**TASK DESCRIPTION**
Reproduce the entries in full and exactly. Pictures stay out.
───── DATA TO USE ─────
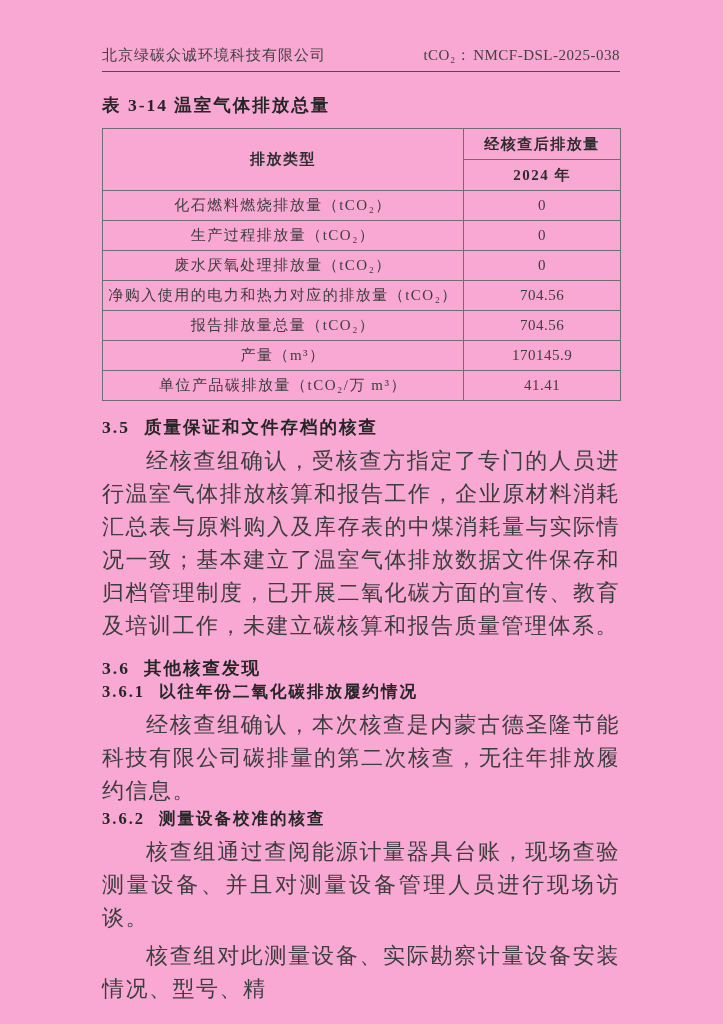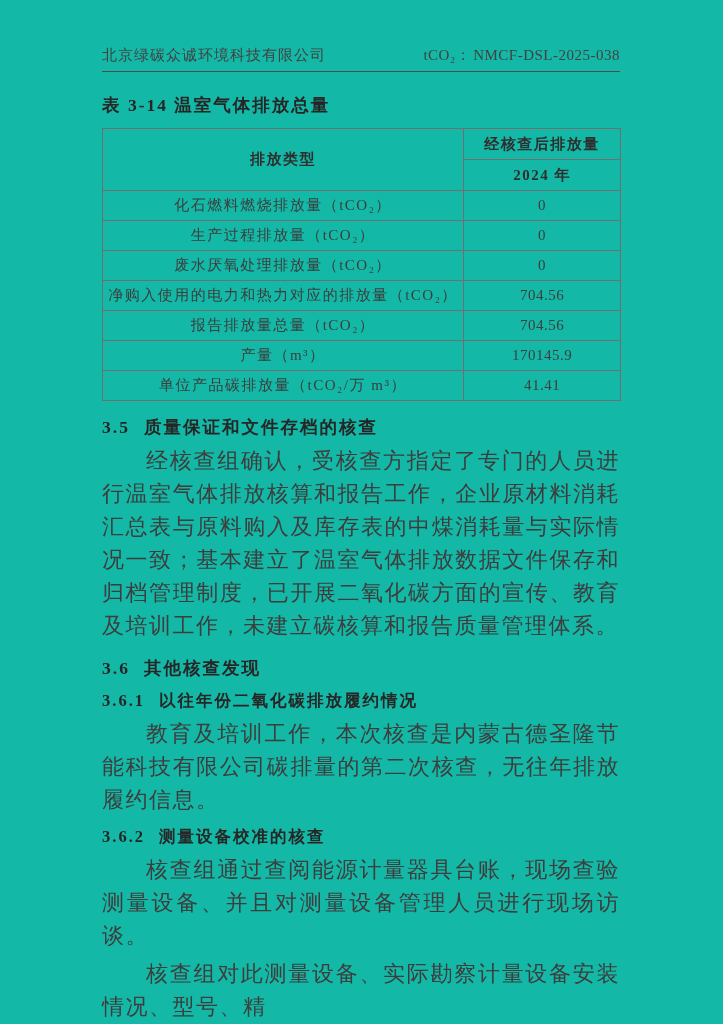--- a/index.html
+++ b/index.html
@@ -4,21 +4,21 @@
 <style>
   html, body {
     margin: 0;
     padding: 0;
     background: #ffffff;
   }
   .page {
     position: relative;
     width: 723px;
     height: 1024px;
-    background: #14b8a6;
+    background: #f9a8d4;
     font-family: "Liberation Serif", "DejaVu Serif", serif;
     color: #3a3a3a;
     overflow: hidden;
   }
   .content {
     margin-left: 102px;
     width: 518px;
   }
   
   .doc-header {
@@ -77,21 +77,21 @@
   table.emissions td.num { letter-spacing: 0.5px; }
   
   .h2 {
     margin-top: 14px;
     font-size: 17.5px;
     font-weight: bold;
     color: #262626;
     letter-spacing: 2px;
   }
   .h3 {
-    margin-top: 10px;
+    margin-top: 1px;
     font-size: 16.5px;
     font-weight: bold;
     color: #262626;
     letter-spacing: 2px;
   }
   .h2 .sec-title, .h3 .sec-title { margin-left: 14px; }
   
   .para {
     margin-top: 5px;
     font-size: 22px;
@@ -179,21 +179,21 @@
     </div>
     <div class="para">经核查组确认，受核查方指定了专门的人员进行温室气体排放核算和报告工作，企业原材料消耗汇总表与原料购入及库存表的中煤消耗量与实际情况一致；基本建立了温室气体排放数据文件保存和归档管理制度，已开展二氧化碳方面的宣传、教育及培训工作，未建立碳核算和报告质量管理体系。</div>
 
     <div class="h2">
       <span class="sec-num">3.6</span><span class="sec-title">其他核查发现</span>
     </div>
 
     <div class="h3">
       <span class="sec-num">3.6.1</span><span class="sec-title">以往年份二氧化碳排放履约情况</span>
     </div>
-    <div class="para">教育及培训工作，本次核查是内蒙古德圣隆节能科技有限公司碳排量的第二次核查，无往年排放履约信息。</div>
+    <div class="para">经核查组确认，本次核查是内蒙古德圣隆节能科技有限公司碳排量的第二次核查，无往年排放履约信息。</div>
 
     <div class="h3">
       <span class="sec-num">3.6.2</span><span class="sec-title">测量设备校准的核查</span>
     </div>
     <div class="para">核查组通过查阅能源计量器具台账，现场查验测量设备、并且对测量设备管理人员进行现场访谈。</div>
     <div class="para">核查组对此测量设备、实际勘察计量设备安装情况、型号、精</div>
 
   </div>
 
 </div>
─────
**OUTPUT OF THE TASK**
--- a/index.html
+++ b/index.html
@@ -4,21 +4,21 @@
 <style>
   html, body {
     margin: 0;
     padding: 0;
     background: #ffffff;
   }
   .page {
     position: relative;
     width: 723px;
     height: 1024px;
-    background: #14b8a6;
+    background: #f9a8d4;
     font-family: "Liberation Serif", "DejaVu Serif", serif;
     color: #3a3a3a;
     overflow: hidden;
   }
   .content {
     margin-left: 102px;
     width: 518px;
   }
   
   .doc-header {
@@ -77,21 +77,21 @@
   table.emissions td.num { letter-spacing: 0.5px; }
   
   .h2 {
     margin-top: 14px;
     font-size: 17.5px;
     font-weight: bold;
     color: #262626;
     letter-spacing: 2px;
   }
   .h3 {
-    margin-top: 10px;
+    margin-top: 1px;
     font-size: 16.5px;
     font-weight: bold;
     color: #262626;
     letter-spacing: 2px;
   }
   .h2 .sec-title, .h3 .sec-title { margin-left: 14px; }
   
   .para {
     margin-top: 5px;
     font-size: 22px;
@@ -179,21 +179,21 @@
     </div>
     <div class="para">经核查组确认，受核查方指定了专门的人员进行温室气体排放核算和报告工作，企业原材料消耗汇总表与原料购入及库存表的中煤消耗量与实际情况一致；基本建立了温室气体排放数据文件保存和归档管理制度，已开展二氧化碳方面的宣传、教育及培训工作，未建立碳核算和报告质量管理体系。</div>
 
     <div class="h2">
       <span class="sec-num">3.6</span><span class="sec-title">其他核查发现</span>
     </div>
 
     <div class="h3">
       <span class="sec-num">3.6.1</span><span class="sec-title">以往年份二氧化碳排放履约情况</span>
     </div>
-    <div class="para">教育及培训工作，本次核查是内蒙古德圣隆节能科技有限公司碳排量的第二次核查，无往年排放履约信息。</div>
+    <div class="para">经核查组确认，本次核查是内蒙古德圣隆节能科技有限公司碳排量的第二次核查，无往年排放履约信息。</div>
 
     <div class="h3">
       <span class="sec-num">3.6.2</span><span class="sec-title">测量设备校准的核查</span>
     </div>
     <div class="para">核查组通过查阅能源计量器具台账，现场查验测量设备、并且对测量设备管理人员进行现场访谈。</div>
     <div class="para">核查组对此测量设备、实际勘察计量设备安装情况、型号、精</div>
 
   </div>
 
 </div>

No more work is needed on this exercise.